* [Brief]: Everything from the line with "none -> <div>" to the line with "text: Credit ->" in the listing below, both lines included, needs to be copied exactly, apart from the pictures.

* [Data shown]:
________

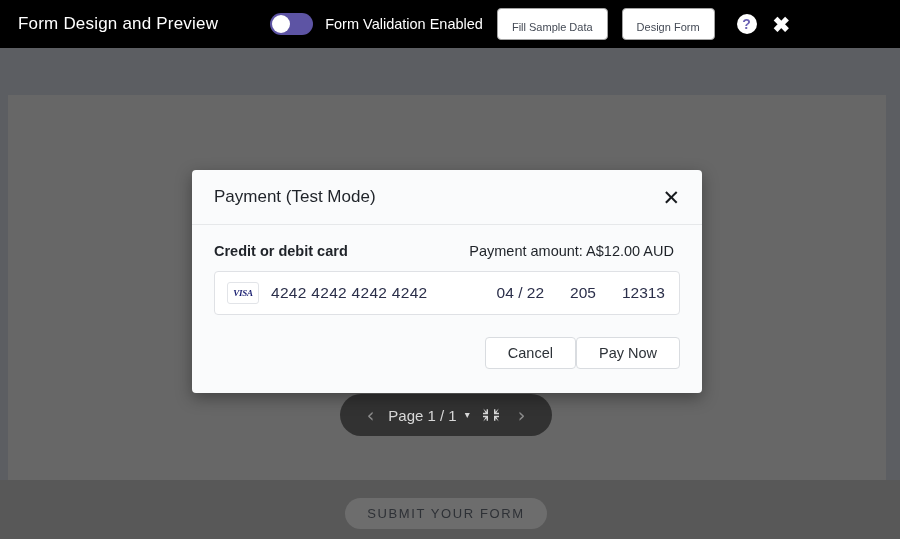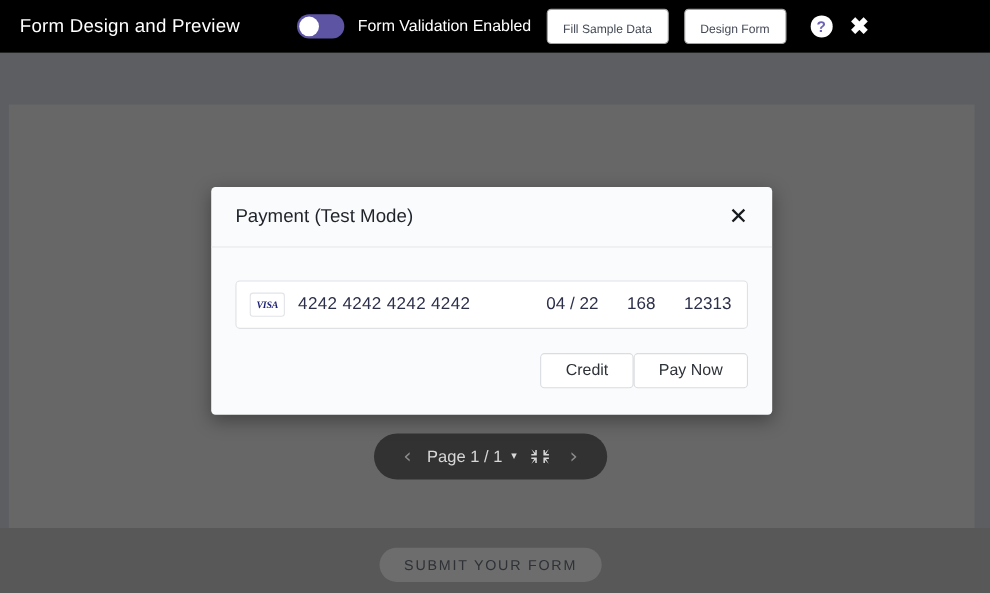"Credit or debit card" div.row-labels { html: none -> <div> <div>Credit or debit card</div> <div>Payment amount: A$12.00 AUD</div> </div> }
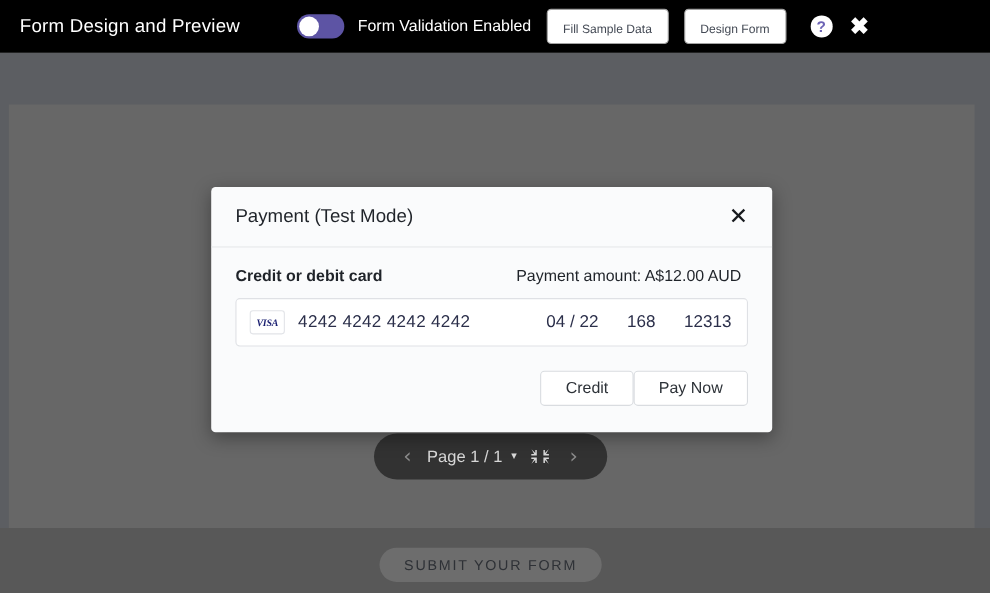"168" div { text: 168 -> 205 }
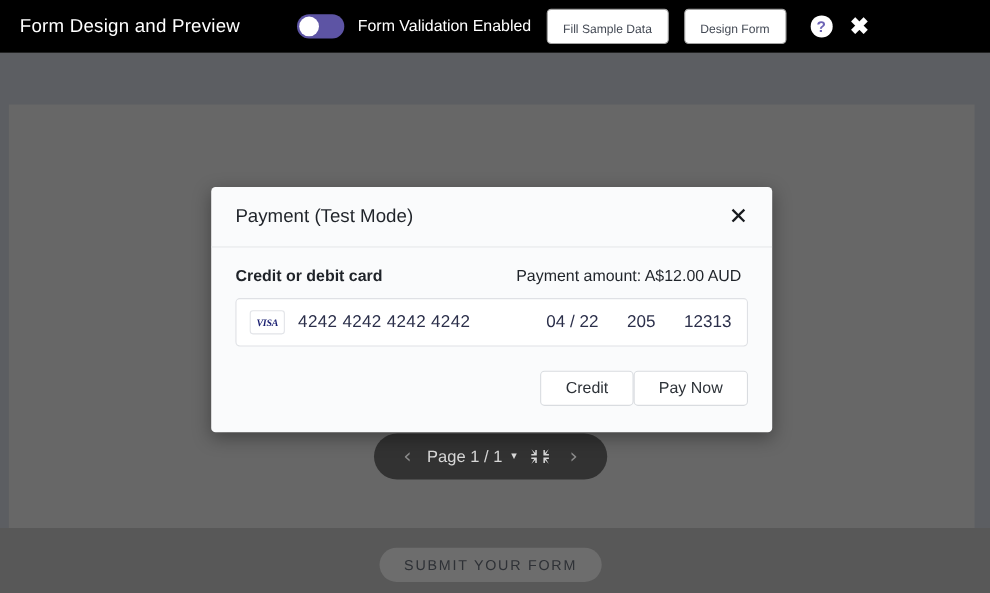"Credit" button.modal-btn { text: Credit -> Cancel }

________

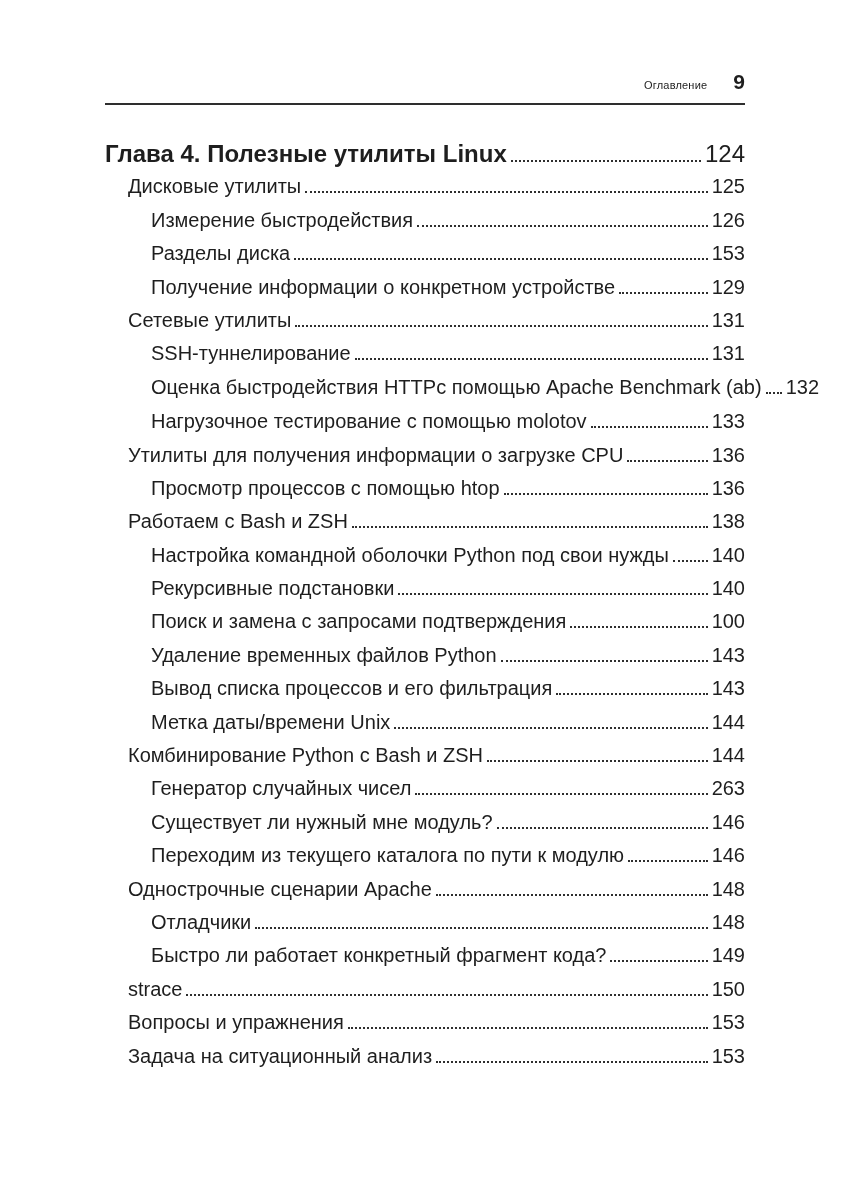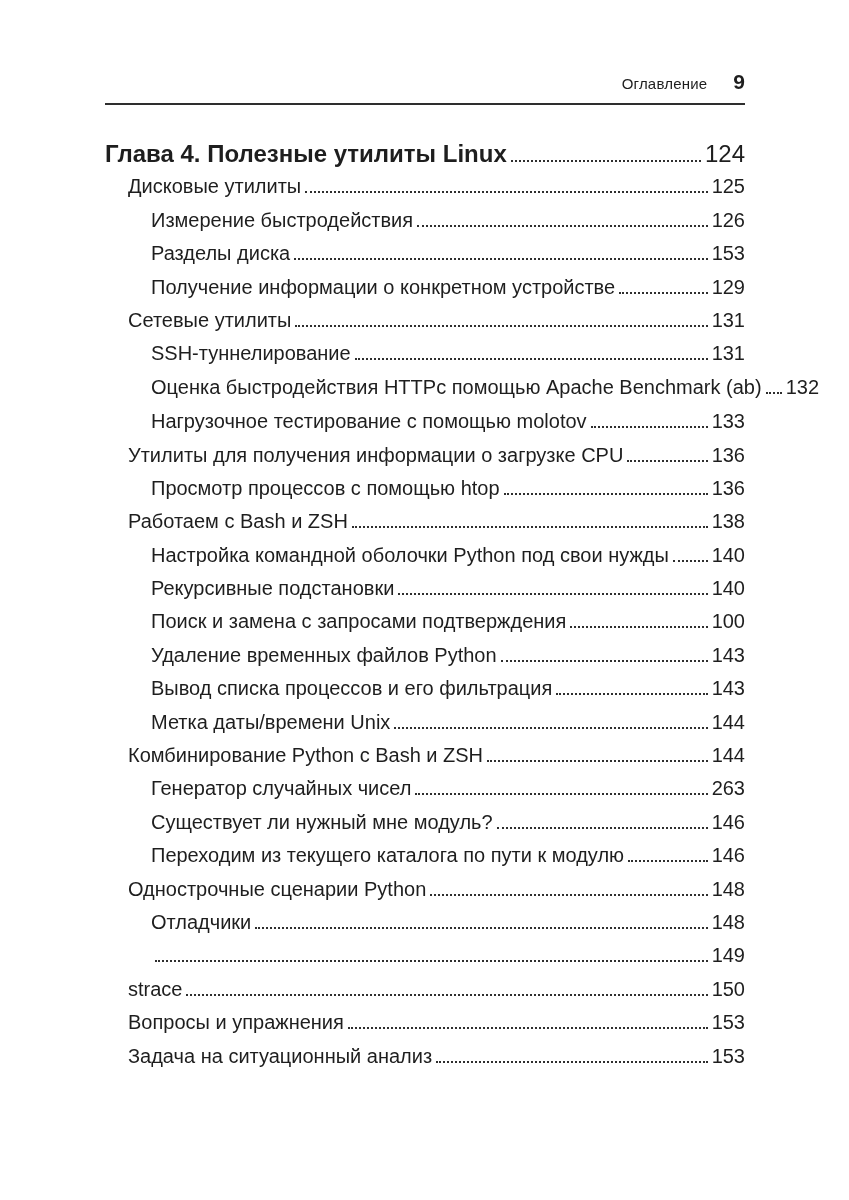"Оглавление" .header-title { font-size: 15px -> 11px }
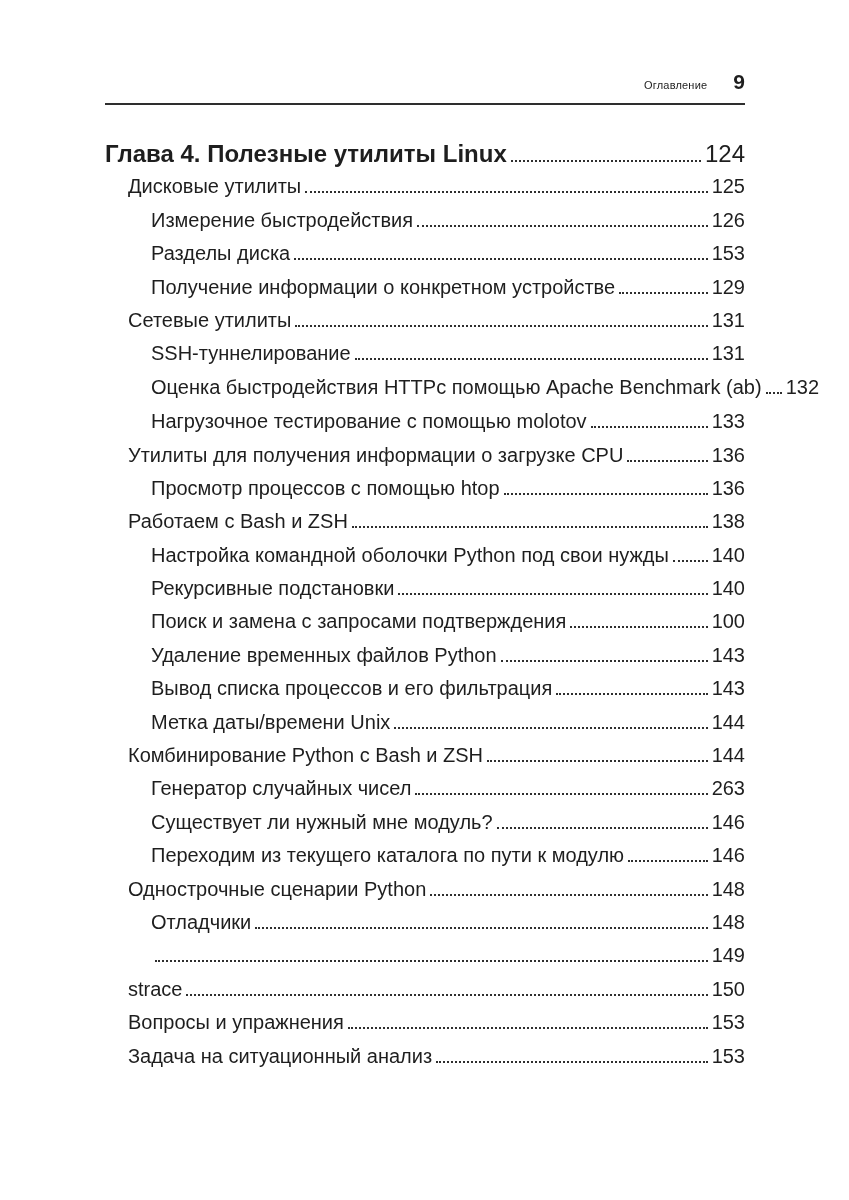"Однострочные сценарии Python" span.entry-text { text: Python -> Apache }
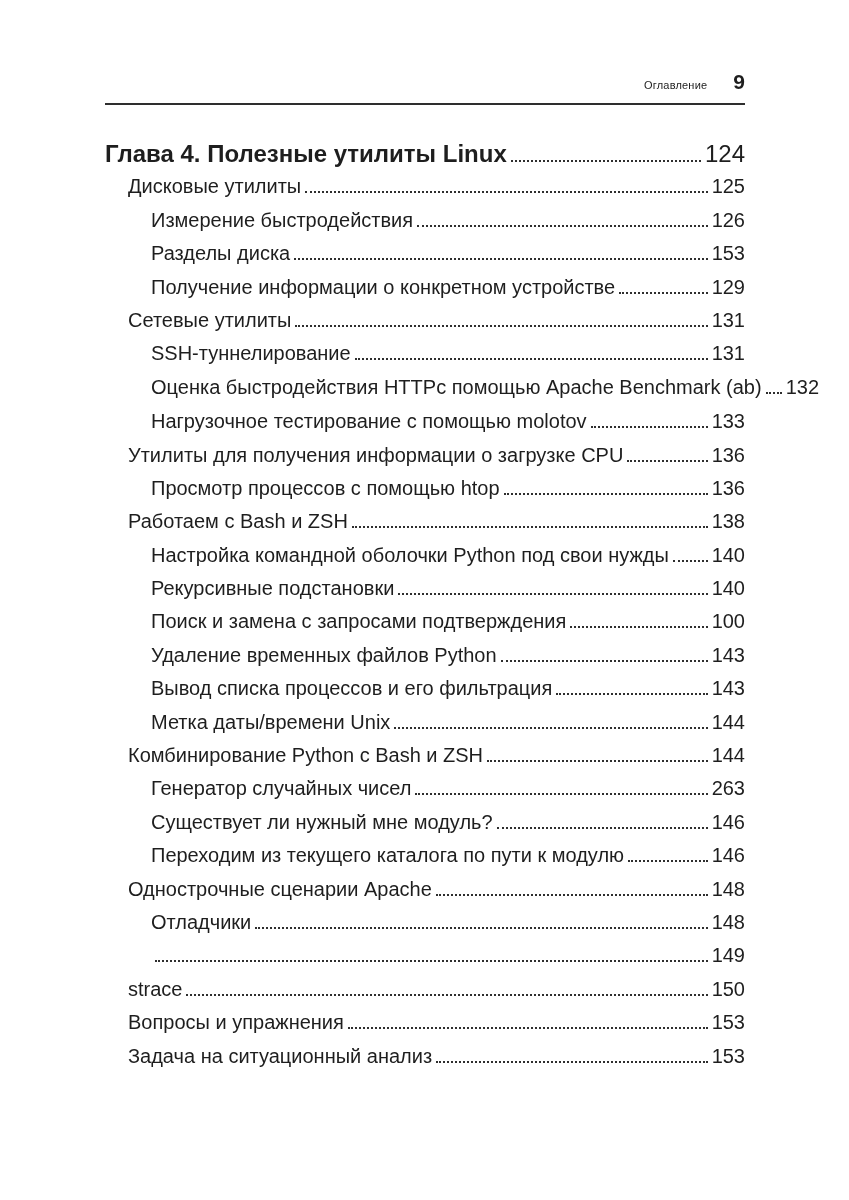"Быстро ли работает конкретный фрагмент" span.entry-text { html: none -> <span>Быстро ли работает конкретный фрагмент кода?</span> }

________

* [Answer to this exercise]:
"Credit or debit card" div.row-labels { html: none -> <div> <div>Credit or debit card</div> <div>Payment amount: A$12.00 AUD</div> </div> }
"168" div { text: 168 -> 205 }
"Credit" button.modal-btn { text: Credit -> Cancel }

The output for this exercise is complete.